• Ajmer Singh Aulakh : Demise of Another People’s Playwright

    Chaman Lal

    November 24, 2017

     

    Ajmer Singh Aulakh, the notable Punjabi playwright, passed away on 15 June. He left behind a legacy of revolutionary plays that stand testament to his progressive ideals. His funeral, much like his life, was a celebration of literature, music, and progressive values. He is survived by his wife and three daughters who continue the work he had begun.

    He was two months short of completing 75 years of life, when early in the morning on 15 June, without the knowledge of anyone, he breathed his last. Around 2.30 am, his wife and a caretaker had attended to him and helped him rest because he was in discomfort, but when they touched him around 5 am, he was no more. He had been brought back to his home just five days previously from Fortis Hospital Mohali, where he was being treated palliatively for a few weeks due to the unbearable pain brought on by his cancer. While discharging him from hospital, the doctors had cautioned the family—his wife Manjit Aulakh and their three daughters, Supandeep, Sohajdeep and Ajdeep—that his cancer had spread through his body, though, surprisingly, it did not affect his brain, and he had been alert until a few hours before he passed away. On the night of 14 June, he chatted with the family, enquired about news, and listened to some text until 10 pm. He was in a cheerful mood, as was always the case, even during terrible bouts of pain.

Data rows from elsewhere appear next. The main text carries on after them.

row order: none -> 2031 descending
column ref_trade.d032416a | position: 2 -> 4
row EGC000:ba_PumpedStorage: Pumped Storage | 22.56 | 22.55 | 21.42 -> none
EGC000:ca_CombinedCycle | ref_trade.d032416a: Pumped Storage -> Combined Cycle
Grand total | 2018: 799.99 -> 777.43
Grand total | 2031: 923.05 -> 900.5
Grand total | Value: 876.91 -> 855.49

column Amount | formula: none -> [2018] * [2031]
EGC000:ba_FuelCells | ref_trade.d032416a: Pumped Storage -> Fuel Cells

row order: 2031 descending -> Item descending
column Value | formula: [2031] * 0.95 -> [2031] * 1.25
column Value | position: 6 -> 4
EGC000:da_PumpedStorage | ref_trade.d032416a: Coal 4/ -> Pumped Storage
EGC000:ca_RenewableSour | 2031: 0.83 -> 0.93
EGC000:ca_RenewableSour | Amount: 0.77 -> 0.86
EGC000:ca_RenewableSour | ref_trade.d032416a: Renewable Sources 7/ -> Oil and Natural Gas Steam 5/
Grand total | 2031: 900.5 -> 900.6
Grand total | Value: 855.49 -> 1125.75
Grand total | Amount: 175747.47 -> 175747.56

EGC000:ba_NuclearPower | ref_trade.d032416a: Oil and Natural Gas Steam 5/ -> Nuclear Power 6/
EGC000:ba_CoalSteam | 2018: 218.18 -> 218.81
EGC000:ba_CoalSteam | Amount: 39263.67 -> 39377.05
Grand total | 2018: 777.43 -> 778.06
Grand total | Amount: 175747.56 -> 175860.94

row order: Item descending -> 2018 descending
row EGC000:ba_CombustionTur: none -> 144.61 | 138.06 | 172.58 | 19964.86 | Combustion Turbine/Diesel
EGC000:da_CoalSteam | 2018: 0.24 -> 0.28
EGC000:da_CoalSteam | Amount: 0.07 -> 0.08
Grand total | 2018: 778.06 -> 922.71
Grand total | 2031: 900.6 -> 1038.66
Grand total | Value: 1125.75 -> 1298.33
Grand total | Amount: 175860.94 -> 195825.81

    Born on 19 August 1942, in the village of Kishangarh Farwahi, close to Mansa in Punjab, Aulakh had suffered from incurable cancer since 2008. Doctors were not hopeful that he would survive beyond two or three years, but Aulakh fought cancer with the indomitable spirit with which the characters in his plays fight against their oppression. His family, friends, the several organisations he was part of, and even the Punjab government, under both the Shiromani Akali Dal and the Congress, extended financial support during his medical crisis. Even the Punjab assembly paid tributes to him after his death.

    On 29 November 2013, he wrote a brief will in Punjabi and signed it. A translation of it is provided below.

    My last wish is that after my death –

    (1) My daughters, whosoever is present at that time, should light the pyre.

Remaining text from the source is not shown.